DIRECTIONS FOR THIS TASK
Copy without pictures. Please restate each line of the listing exactly.

INFORMATION
:::

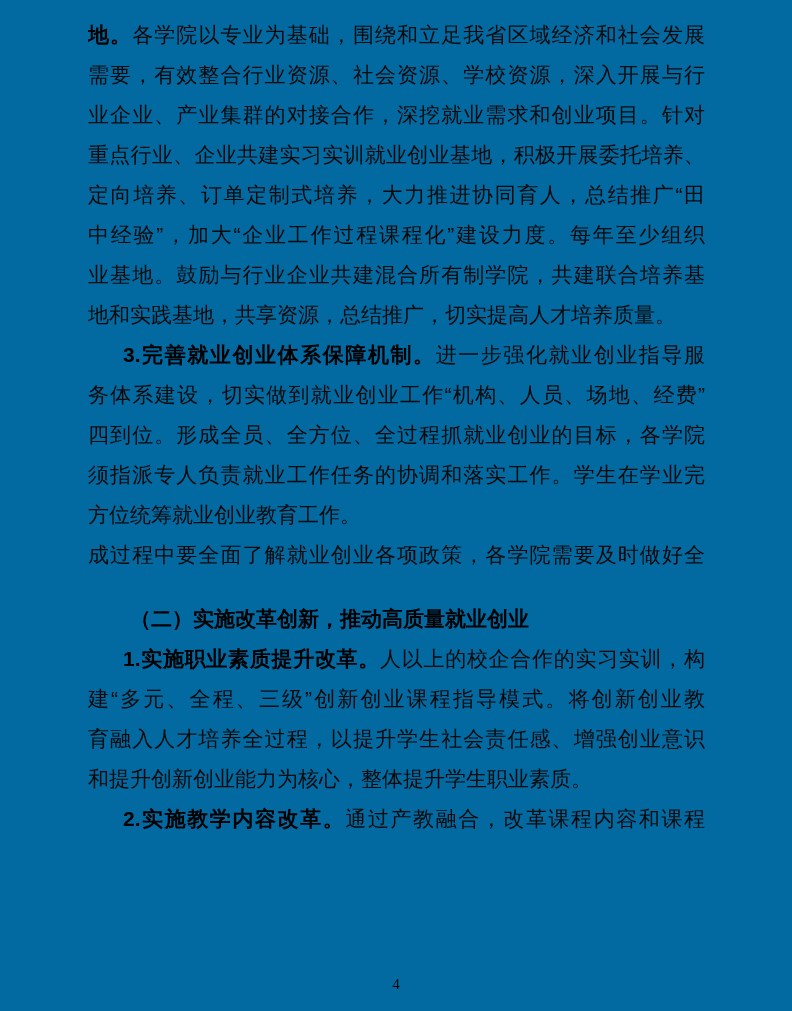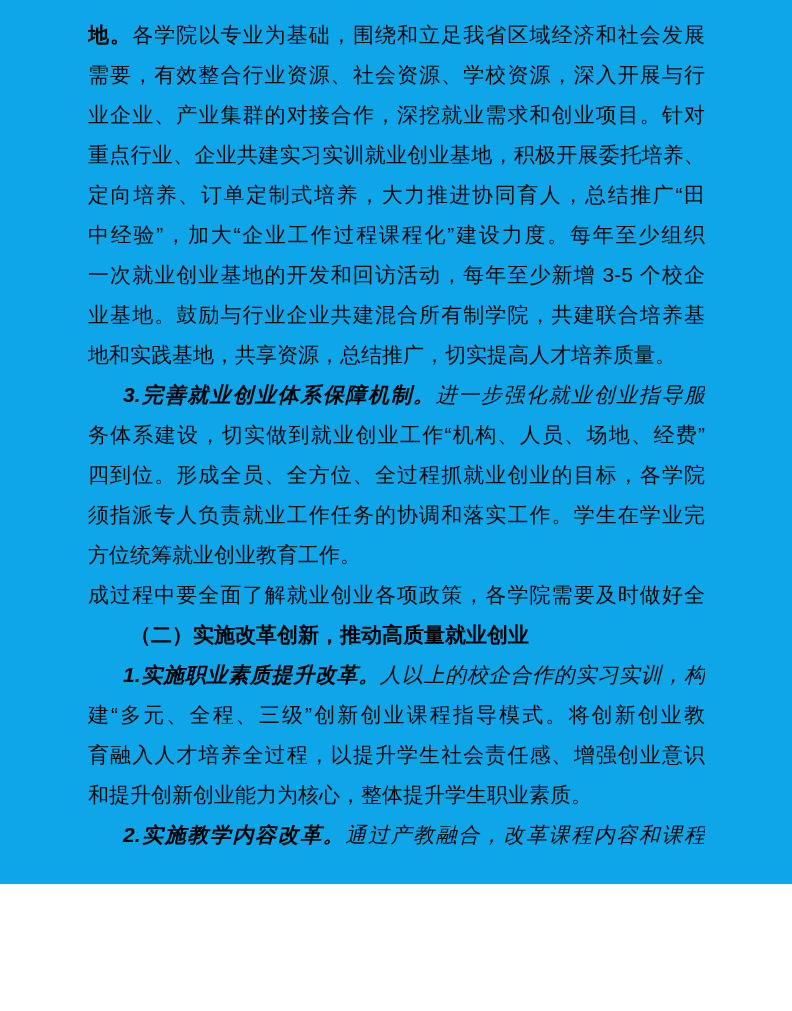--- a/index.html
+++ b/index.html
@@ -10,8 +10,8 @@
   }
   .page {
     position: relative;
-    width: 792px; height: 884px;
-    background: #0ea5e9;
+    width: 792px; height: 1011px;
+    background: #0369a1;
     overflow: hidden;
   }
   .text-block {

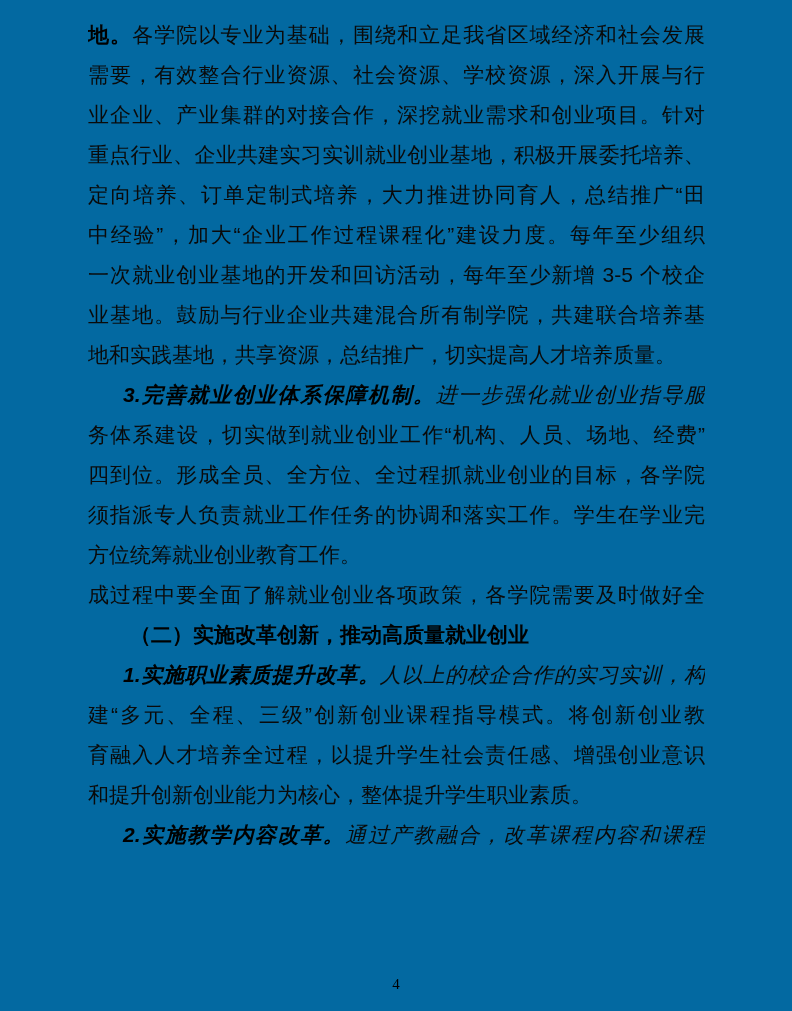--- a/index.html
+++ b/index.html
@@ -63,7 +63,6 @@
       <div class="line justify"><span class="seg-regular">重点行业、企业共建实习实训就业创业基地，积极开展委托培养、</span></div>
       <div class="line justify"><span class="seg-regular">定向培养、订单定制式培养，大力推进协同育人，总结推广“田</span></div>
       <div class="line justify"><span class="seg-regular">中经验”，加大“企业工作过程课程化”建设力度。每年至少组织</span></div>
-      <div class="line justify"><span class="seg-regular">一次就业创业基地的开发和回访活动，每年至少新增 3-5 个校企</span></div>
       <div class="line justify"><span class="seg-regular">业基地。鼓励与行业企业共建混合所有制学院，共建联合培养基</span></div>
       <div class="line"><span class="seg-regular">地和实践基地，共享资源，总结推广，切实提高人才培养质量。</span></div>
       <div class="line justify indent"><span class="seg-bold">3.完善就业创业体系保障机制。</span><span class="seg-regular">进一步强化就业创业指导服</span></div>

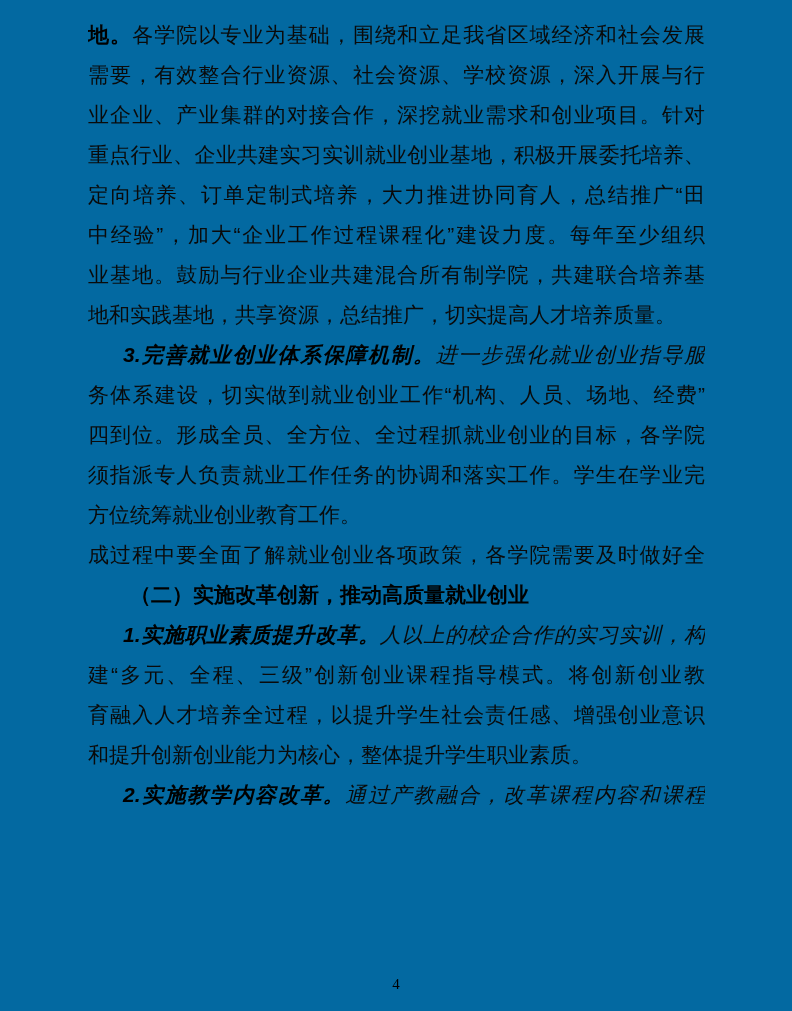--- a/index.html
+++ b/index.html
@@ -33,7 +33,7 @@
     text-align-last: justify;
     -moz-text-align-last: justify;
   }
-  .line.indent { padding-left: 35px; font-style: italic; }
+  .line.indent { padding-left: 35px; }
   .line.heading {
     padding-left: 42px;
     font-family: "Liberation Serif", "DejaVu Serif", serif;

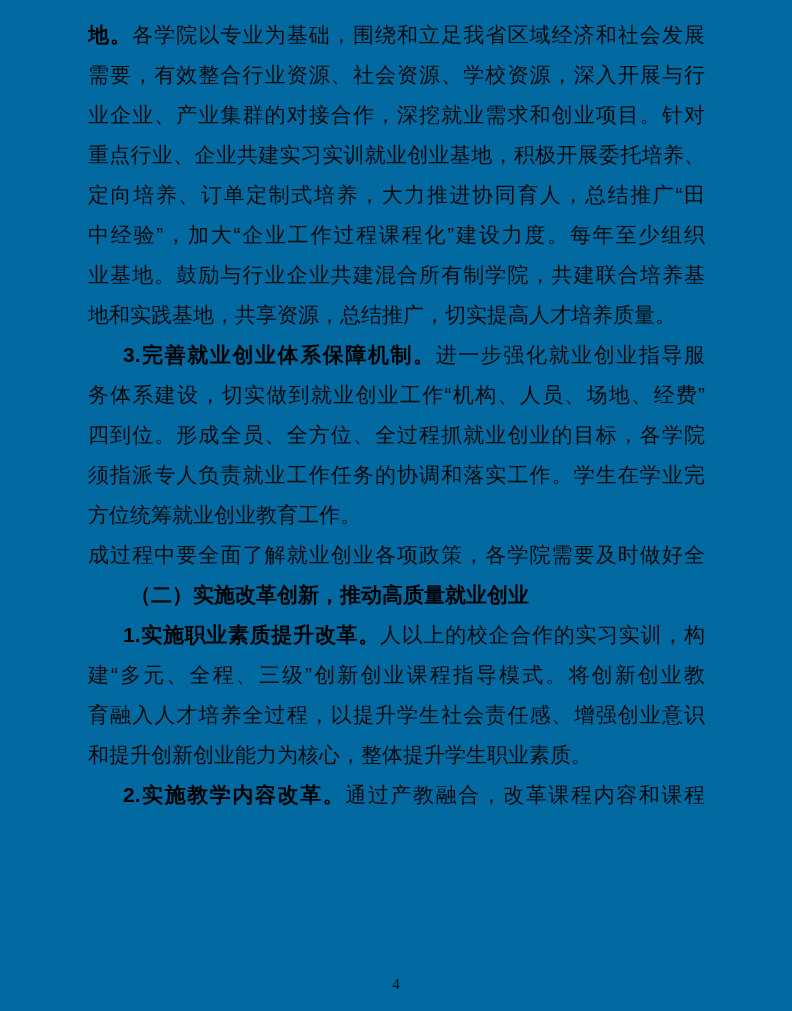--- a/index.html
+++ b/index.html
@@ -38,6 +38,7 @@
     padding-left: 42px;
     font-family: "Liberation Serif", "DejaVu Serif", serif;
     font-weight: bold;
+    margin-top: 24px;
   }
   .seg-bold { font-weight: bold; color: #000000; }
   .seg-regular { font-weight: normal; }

:::

OUTPUT
--- a/index.html
+++ b/index.html
@@ -10,8 +10,8 @@
   }
   .page {
     position: relative;
-    width: 792px; height: 884px;
-    background: #0ea5e9;
+    width: 792px; height: 1011px;
+    background: #0369a1;
     overflow: hidden;
   }
   .text-block {

--- a/index.html
+++ b/index.html
@@ -63,7 +63,6 @@
       <div class="line justify"><span class="seg-regular">重点行业、企业共建实习实训就业创业基地，积极开展委托培养、</span></div>
       <div class="line justify"><span class="seg-regular">定向培养、订单定制式培养，大力推进协同育人，总结推广“田</span></div>
       <div class="line justify"><span class="seg-regular">中经验”，加大“企业工作过程课程化”建设力度。每年至少组织</span></div>
-      <div class="line justify"><span class="seg-regular">一次就业创业基地的开发和回访活动，每年至少新增 3-5 个校企</span></div>
       <div class="line justify"><span class="seg-regular">业基地。鼓励与行业企业共建混合所有制学院，共建联合培养基</span></div>
       <div class="line"><span class="seg-regular">地和实践基地，共享资源，总结推广，切实提高人才培养质量。</span></div>
       <div class="line justify indent"><span class="seg-bold">3.完善就业创业体系保障机制。</span><span class="seg-regular">进一步强化就业创业指导服</span></div>

--- a/index.html
+++ b/index.html
@@ -33,7 +33,7 @@
     text-align-last: justify;
     -moz-text-align-last: justify;
   }
-  .line.indent { padding-left: 35px; font-style: italic; }
+  .line.indent { padding-left: 35px; }
   .line.heading {
     padding-left: 42px;
     font-family: "Liberation Serif", "DejaVu Serif", serif;

--- a/index.html
+++ b/index.html
@@ -38,6 +38,7 @@
     padding-left: 42px;
     font-family: "Liberation Serif", "DejaVu Serif", serif;
     font-weight: bold;
+    margin-top: 24px;
   }
   .seg-bold { font-weight: bold; color: #000000; }
   .seg-regular { font-weight: normal; }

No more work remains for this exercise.